> _Task goal_: Reprint the lines below as they are, minus the pictures.

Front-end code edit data

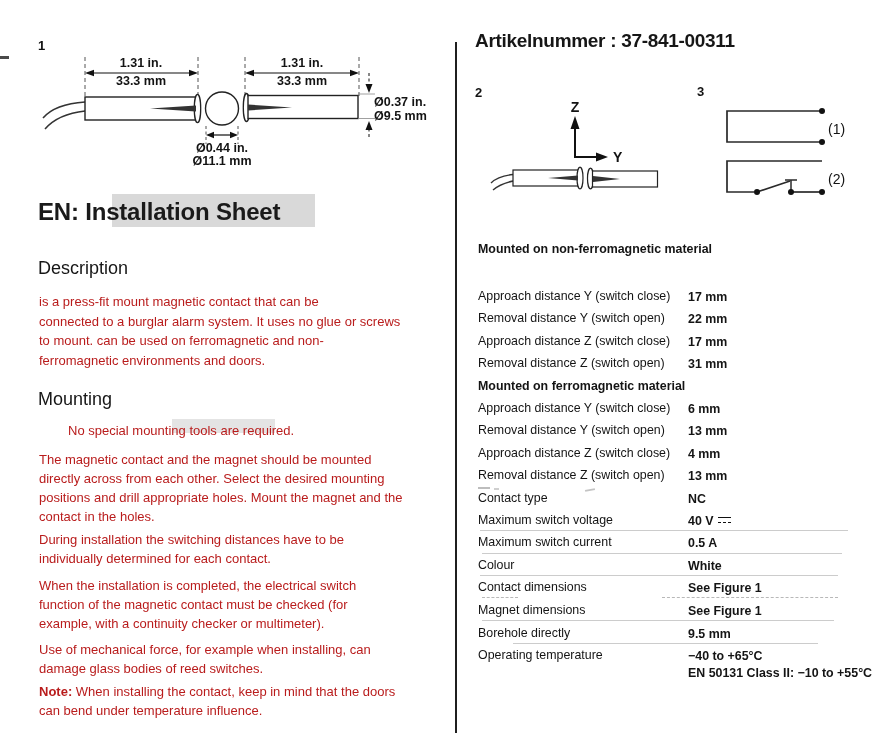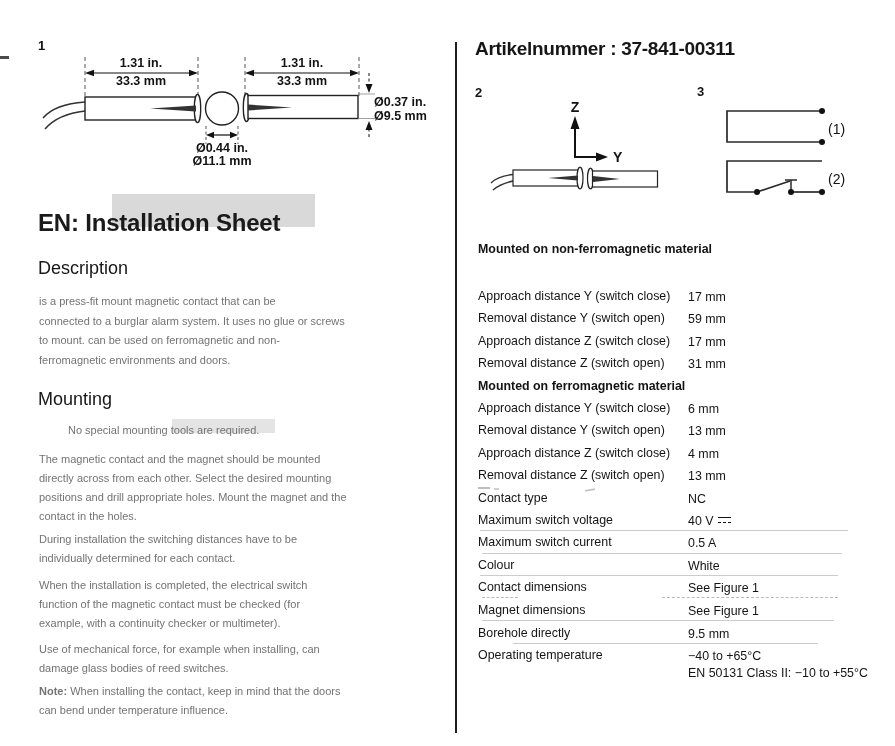"Artikelnummer : 37-841-00311" div.abs { top: 38px -> 30px }
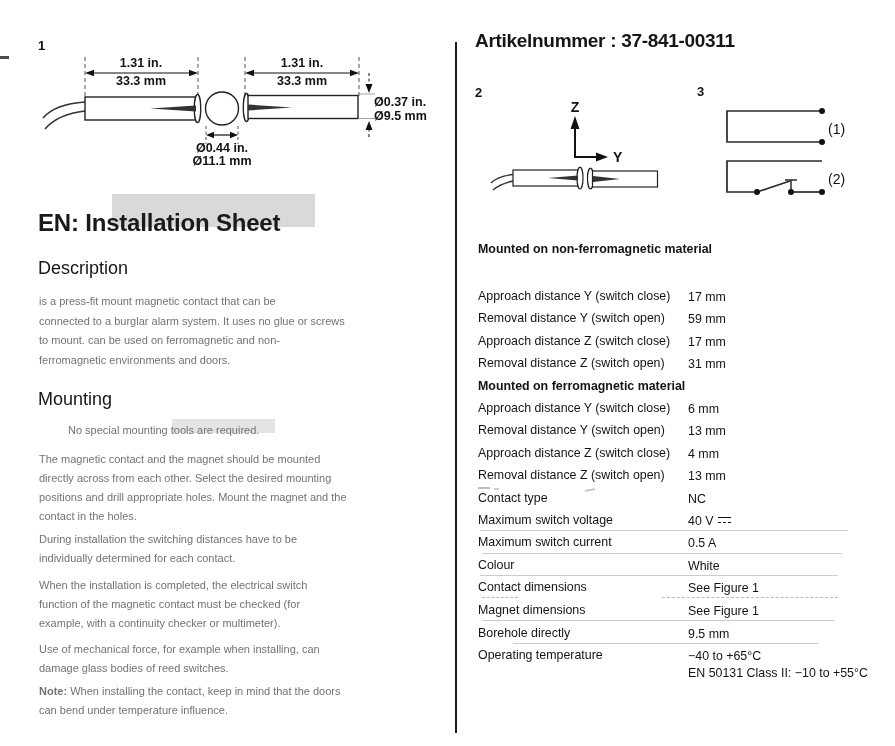"EN: Installation Sheet" div.abs { top: 206px -> 195px }
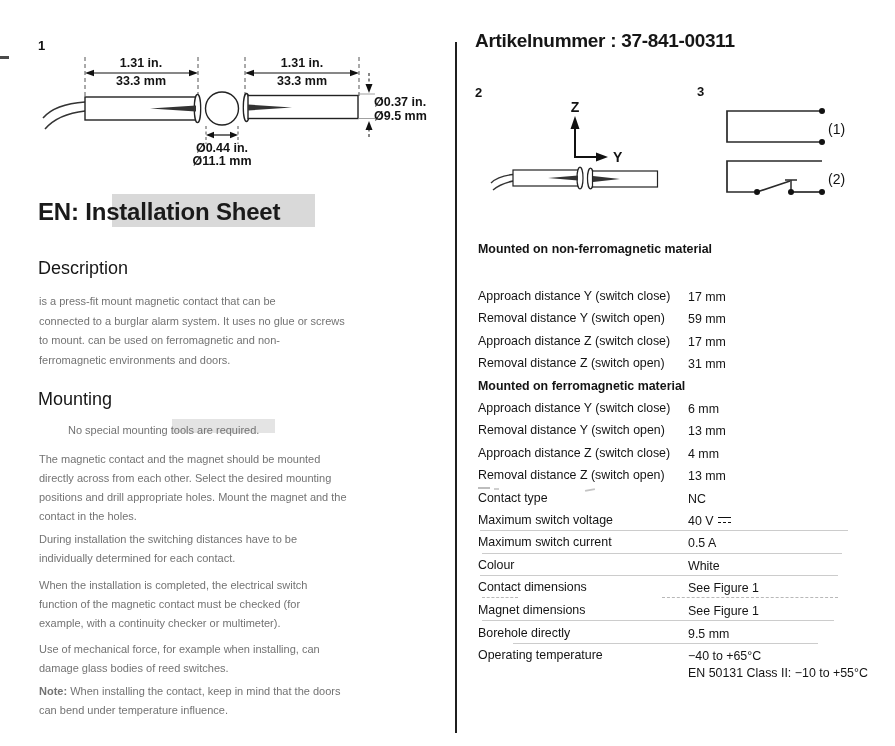"is a press-fit mount magnetic" .para { color: #737373 -> #b91c1c; font-size: 11px -> 13px }
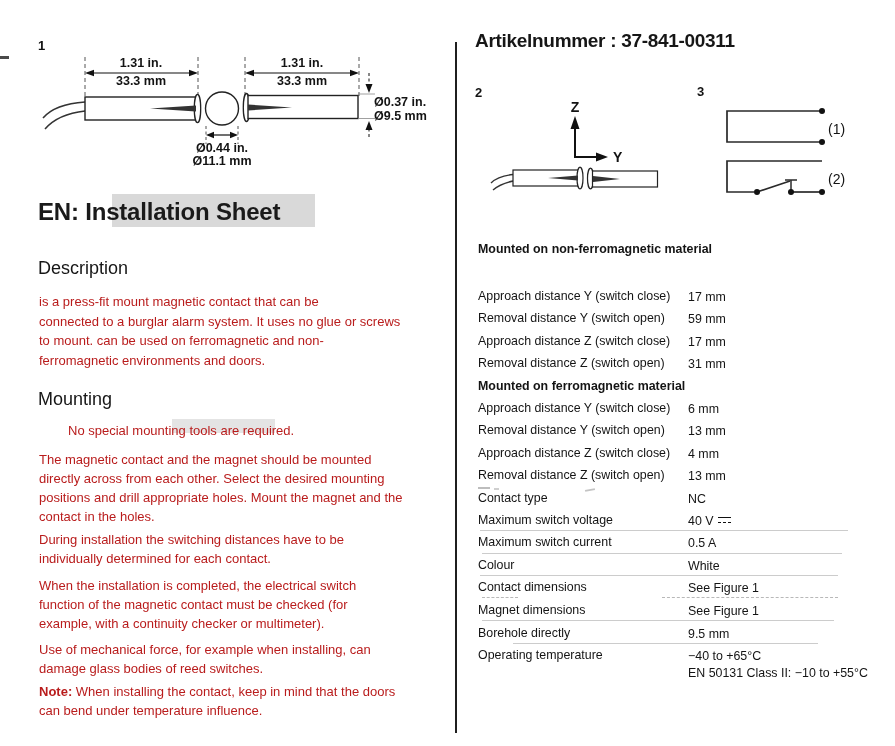"17 mm" .tvalue { font-weight: none -> bold }
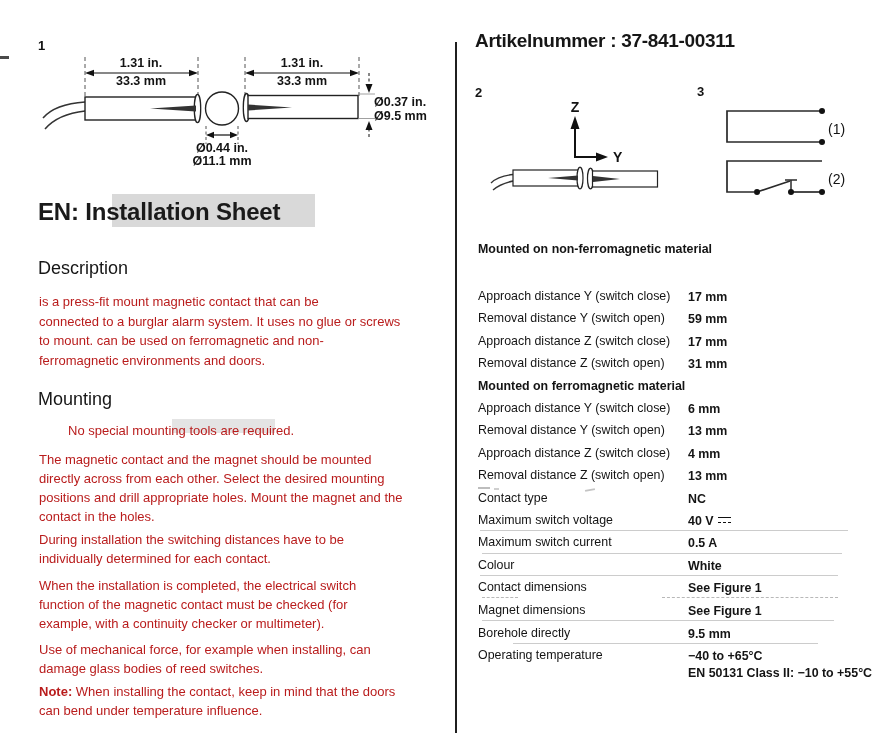"59 mm" span.tvalue { text: 59 -> 22 }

> _Answer for this exercise_:
"Artikelnummer : 37-841-00311" div.abs { top: 38px -> 30px }
"EN: Installation Sheet" div.abs { top: 206px -> 195px }
"is a press-fit mount magnetic" .para { color: #737373 -> #b91c1c; font-size: 11px -> 13px }
"17 mm" .tvalue { font-weight: none -> bold }
"59 mm" span.tvalue { text: 59 -> 22 }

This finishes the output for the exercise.